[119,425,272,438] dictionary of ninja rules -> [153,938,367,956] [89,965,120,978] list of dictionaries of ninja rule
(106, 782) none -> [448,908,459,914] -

◆ ◆ ◆

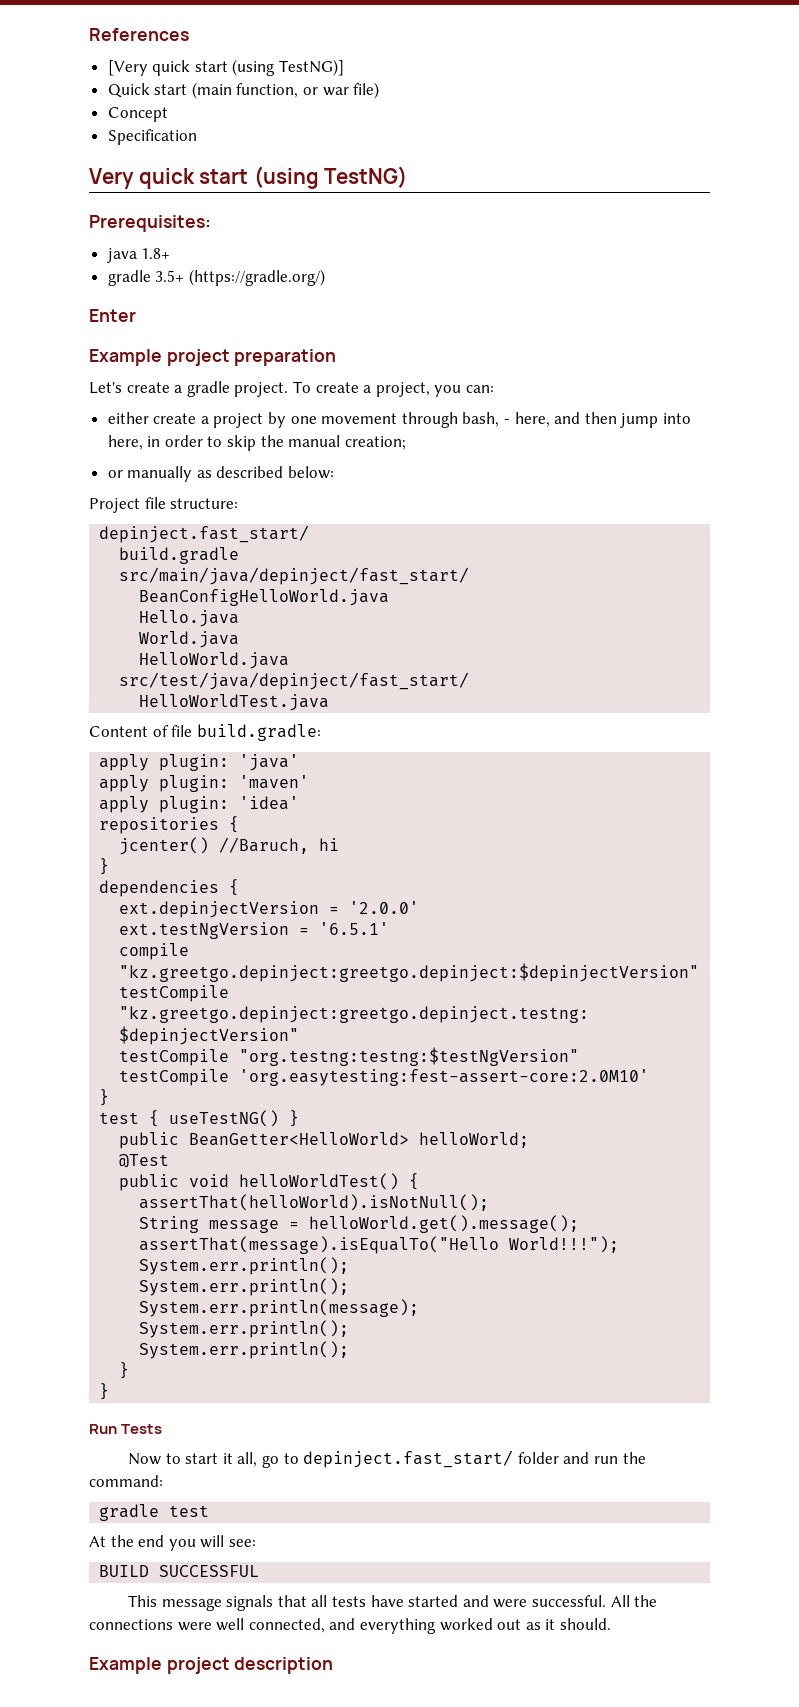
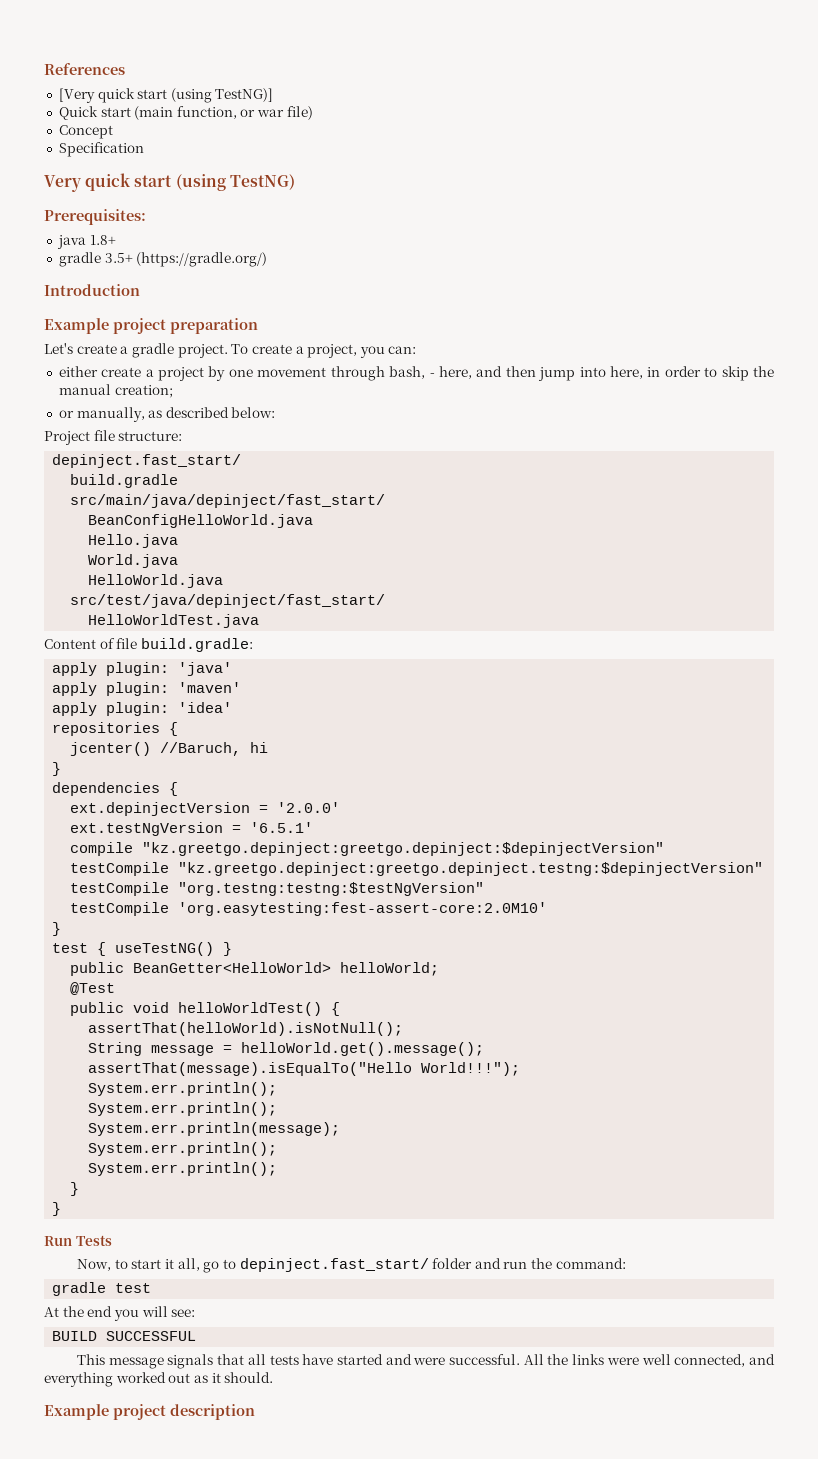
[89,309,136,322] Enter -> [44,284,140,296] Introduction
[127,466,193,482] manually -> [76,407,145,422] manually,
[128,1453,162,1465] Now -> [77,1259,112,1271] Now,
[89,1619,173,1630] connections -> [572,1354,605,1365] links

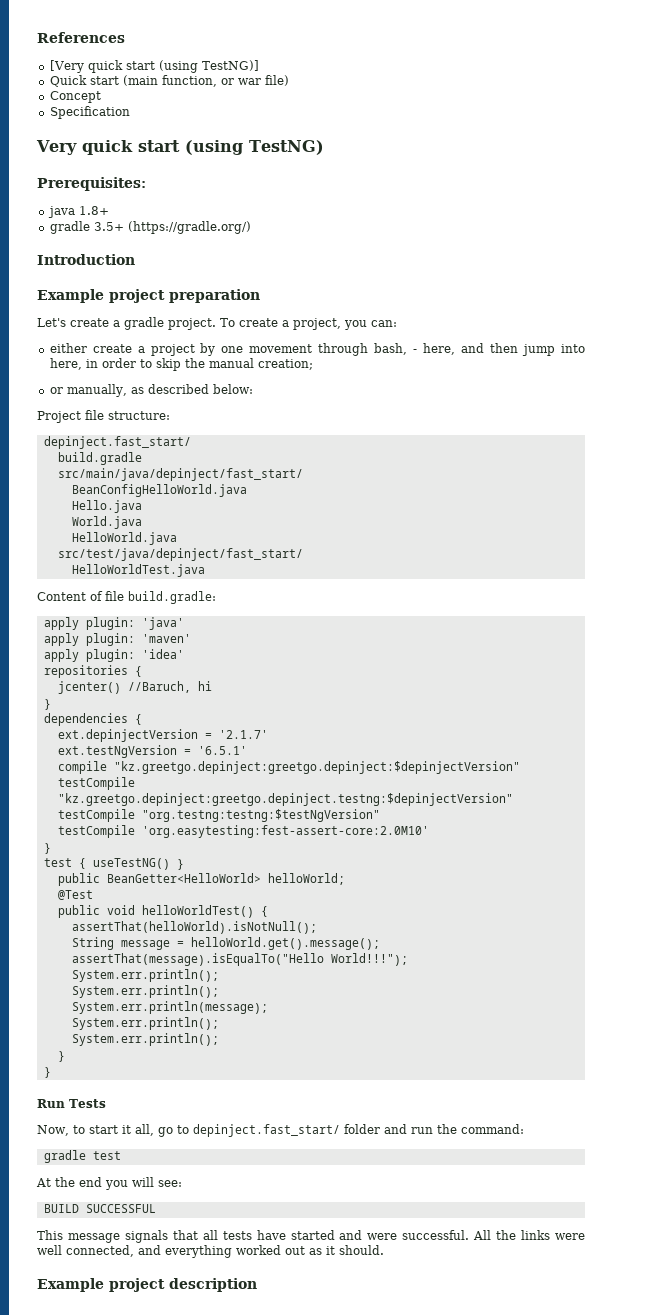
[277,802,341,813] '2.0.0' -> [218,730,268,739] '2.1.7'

◆ ◆ ◆

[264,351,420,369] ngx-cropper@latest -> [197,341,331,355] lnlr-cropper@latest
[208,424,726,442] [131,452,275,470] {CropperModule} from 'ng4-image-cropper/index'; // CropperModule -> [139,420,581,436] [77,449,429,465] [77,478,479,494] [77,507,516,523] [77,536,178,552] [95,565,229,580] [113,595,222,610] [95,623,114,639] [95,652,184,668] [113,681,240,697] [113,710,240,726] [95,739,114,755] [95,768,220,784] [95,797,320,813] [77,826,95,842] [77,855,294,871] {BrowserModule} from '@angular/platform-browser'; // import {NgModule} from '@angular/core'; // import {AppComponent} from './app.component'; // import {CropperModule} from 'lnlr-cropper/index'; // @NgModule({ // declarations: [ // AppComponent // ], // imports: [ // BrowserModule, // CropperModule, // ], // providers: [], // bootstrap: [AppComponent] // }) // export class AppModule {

◆ ◆ ◆

In the listing above, find the line with "[89,309,136,322] Enter ->" and the line with "[277,802,341,813] '2.0.0' ->". Transcribe those two and everything between, exactly, leaving out pictures.

- RESPONSE AREA
[89,309,136,322] Enter -> [44,284,140,296] Introduction
[127,466,193,482] manually -> [76,407,145,422] manually,
[128,1453,162,1465] Now -> [77,1259,112,1271] Now,
[89,1619,173,1630] connections -> [572,1354,605,1365] links

[277,802,341,813] '2.0.0' -> [218,730,268,739] '2.1.7'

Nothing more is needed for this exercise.